Quando se fala em prevenção da doença de Alzheimer, muitas pessoas imaginam que as estratégias começam apenas quando surgem os primeiros esquecimentos. No entanto, a ciência mostra que a proteção do cérebro começa muito antes disso.

Um estudo publicado na revista Alzheimer’s & Dementia demonstrou que pessoas que permanecem cognitivamente e socialmente ativas ao longo da vida tendem a desenvolver os sintomas da doença de Alzheimer mais tarde do que aquelas com menor estímulo intelectual e social.

Esse efeito está relacionado ao conceito de reserva cognitiva: a capacidade do cérebro de criar conexões, reorganizar circuitos e compensar alterações que surgem com o envelhecimento.

Embora nenhum hábito isolado seja capaz de prevenir completamente a demência, manter o cérebro constantemente estimulado parece aumentar sua capacidade de adaptação ao longo dos anos.

1. Estimule seu cérebro diariamente

Assim como os músculos precisam de treino para ganhar força, o cérebro também responde aos desafios que recebe.

Atividades como leitura, escrita, quebra-cabeças, palavras cruzadas, jogos de estratégia e o aprendizado de novas habilidades estimulam diferentes áreas cerebrais, favorecendo a formação de novas conexões entre os neurônios.

Aprender um novo idioma, tocar um instrumento musical, desenvolver um hobby ou estudar um assunto desconhecido são exemplos de desafios capazes de estimular a neuroplasticidade, a capacidade que o cérebro possui de se modificar e aprender durante toda a vida.

Quanto mais o cérebro é utilizado, maior tende a ser sua reserva cognitiva.

2. Mantenha uma vida social ativa

A saúde cerebral também depende das relações humanas.

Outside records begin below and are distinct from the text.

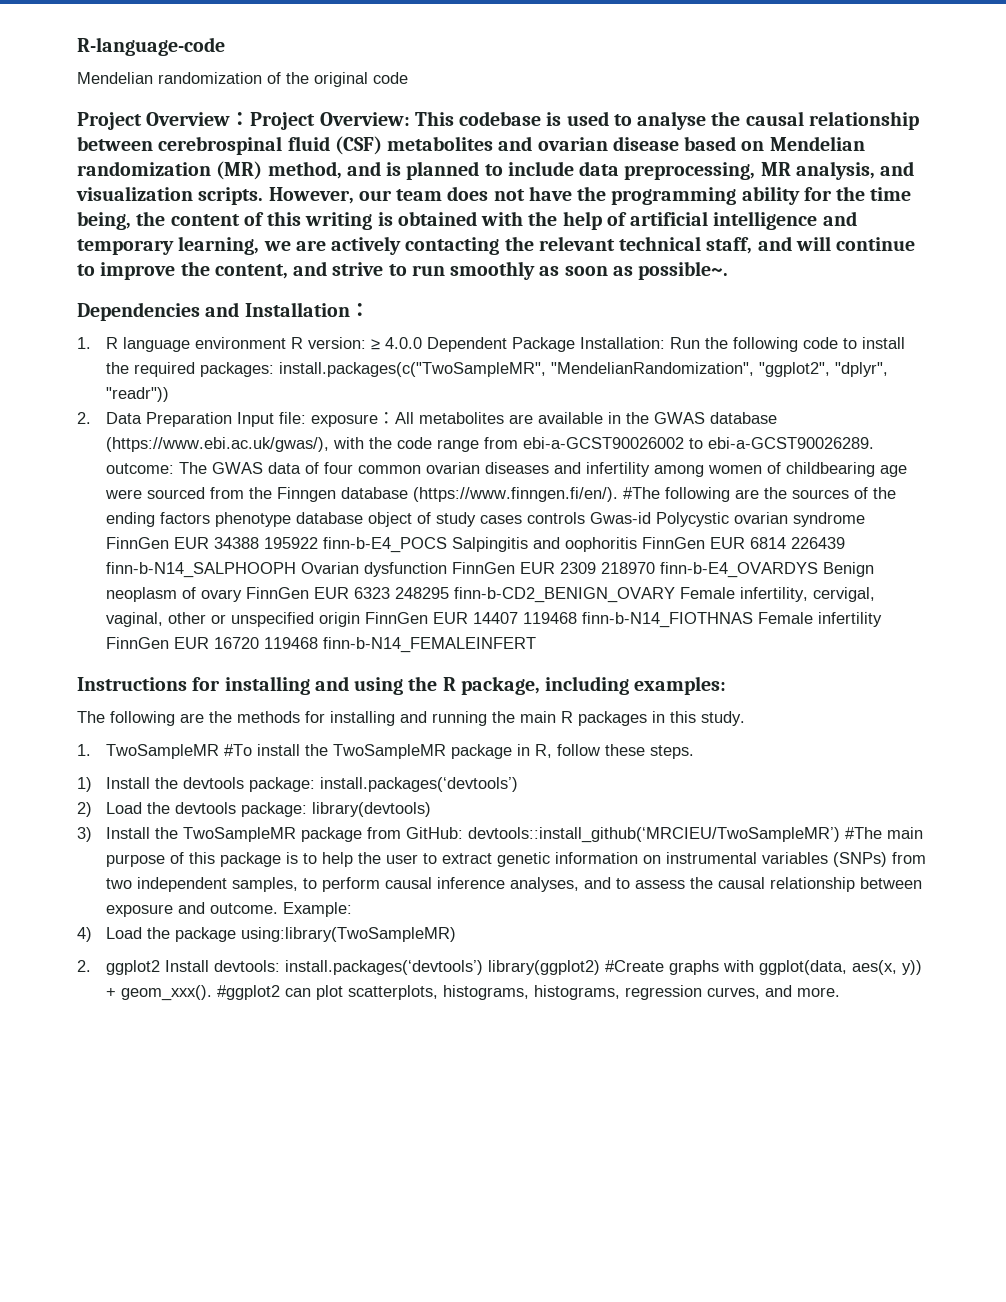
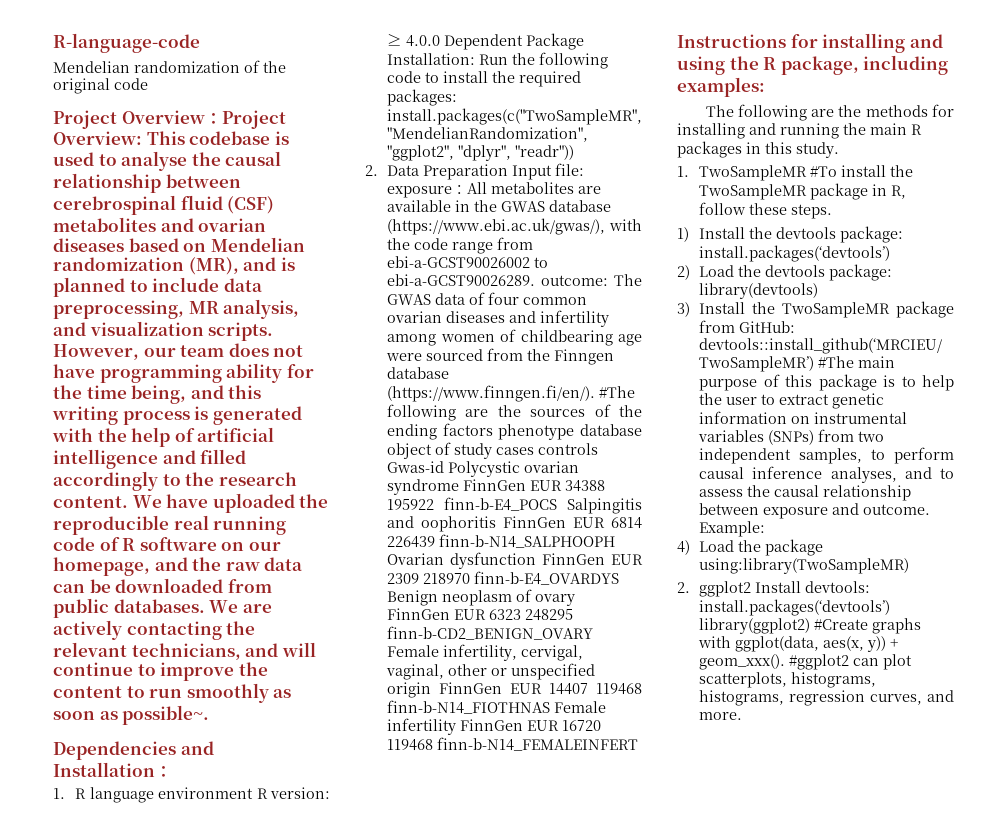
- Project Overview：Project Overview: This codebase is used to analyse the causal relationship between cerebrospinal fluid (CSF) metabolites and ovarian disease based on Mendelian randomization (MR) method, and is planned to include data preprocessing, MR analysis, and visualization scripts.
+ Project Overview：Project Overview: This codebase is used to analyse the causal relationship between cerebrospinal fluid (CSF) metabolites and ovarian diseases based on Mendelian randomization (MR), and is planned to include data preprocessing, MR analysis, and visualization scripts.
- However, our team does not have the programming ability for the time being, the content of this writing is obtained with the help of artificial intelligence and temporary learning, we are actively contacting the relevant technical staff, and will continue to improve the content, and strive to run smoothly as soon as possible~.
+ However, our team does not have programming ability for the time being, and this writing process is generated with the help of artificial intelligence and filled accordingly to the research content. We have uploaded the reproducible real running code of R software on our homepage, and the raw data can be downloaded from public databases. We are actively contacting the relevant technicians, and will continue to improve the content to run smoothly as soon as possible~.

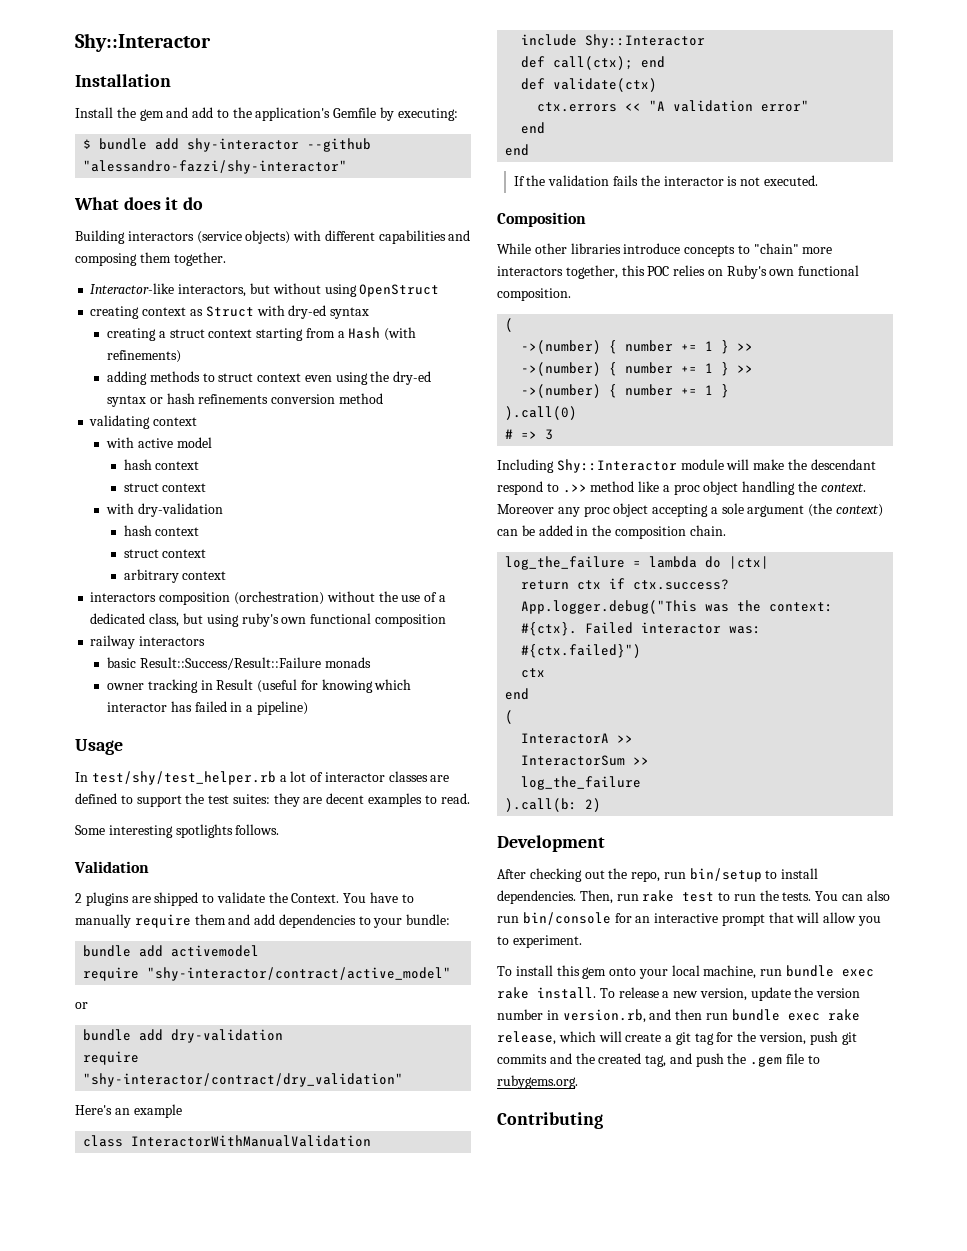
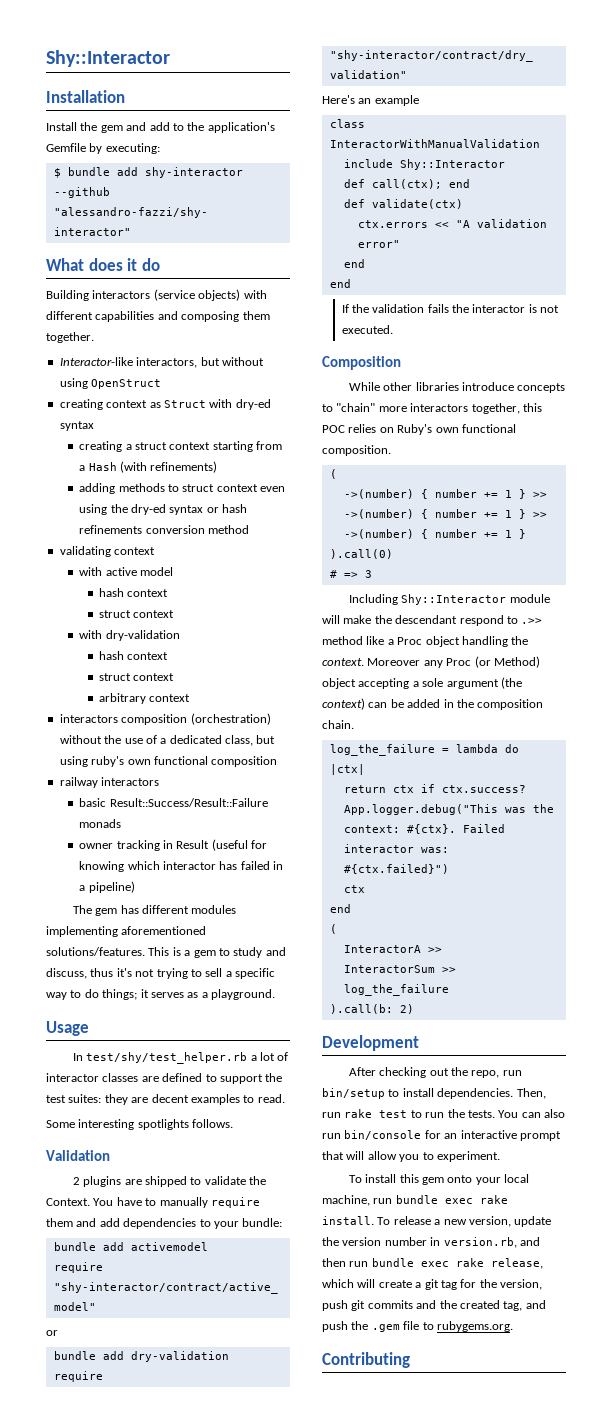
+ The gem has different modules implementing aforementioned solutions/features. This is a gem to study and discuss, thus it's not trying to sell a specific way to do things; it serves as a playground.
- Including Shy::Interactor module will make the descendant respond to .>> method like a proc object handling the context.
+ Including Shy::Interactor module will make the descendant respond to .>> method like a Proc object handling the context.
- Moreover any proc object accepting a sole argument (the context) can be added in the composition chain.
+ Moreover any Proc (or Method) object accepting a sole argument (the context) can be added in the composition chain.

Diversos estudos mostram que pessoas socialmente ativas apresentam menor risco de declínio cognitivo quando comparadas às que vivem em isolamento.

Conversar, participar de grupos, encontrar amigos, conviver com familiares, realizar atividades em comunidade e praticar voluntariado estimulam linguagem, memória, atenção, empatia e processamento emocional.

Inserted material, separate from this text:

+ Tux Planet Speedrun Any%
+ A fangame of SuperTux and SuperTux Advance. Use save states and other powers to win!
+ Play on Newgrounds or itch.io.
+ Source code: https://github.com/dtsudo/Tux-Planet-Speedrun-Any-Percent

Além disso, o convívio social ajuda a reduzir estresse, ansiedade e sintomas depressivos, fatores que também podem impactar negativamente o funcionamento cerebral.

3. Continue aprendendo ao longo da vida

O cérebro não deixa de aprender quando a escola termina.

Pelo contrário: o aprendizado contínuo é um dos principais estímulos para manter os circuitos cerebrais ativos.

Cada novo conhecimento exige que diferentes regiões do cérebro trabalhem em conjunto, fortalecendo redes neurais responsáveis pela memória, planejamento, raciocínio e tomada de decisões.

Independentemente da idade, sempre existe espaço para desenvolver novas habilidades.

4. Transforme esses hábitos em rotina

Mais importante do que realizar uma atividade ocasional é criar um estilo de vida que mantenha o cérebro constantemente estimulado.

A combinação entre desafios intelectuais, atividade física, alimentação equilibrada, sono adequado e interação social parece oferecer uma proteção muito maior do que qualquer estratégia isolada.

A prevenção da demência não acontece em um único dia.

Ela é construída pelas escolhas repetidas ao longo dos anos.

Cuidar do cérebro significa investir diariamente em hábitos que favoreçam sua capacidade de adaptação, aprendizado e recuperação.

Quanto mais cedo esses cuidados começam, maiores são as chances de preservar memória, autonomia e qualidade de vida durante o envelhecimento.

Referências

Wilson RS, et al. Cognitive activity and the onset of Alzheimer disease and related dementias. Alzheimer’s & Dementia.

Alzheimer’s & Dementia. Estudos sobre reserva cognitiva, engajamento cognitivo, interação social e risco de doença de Alzheimer.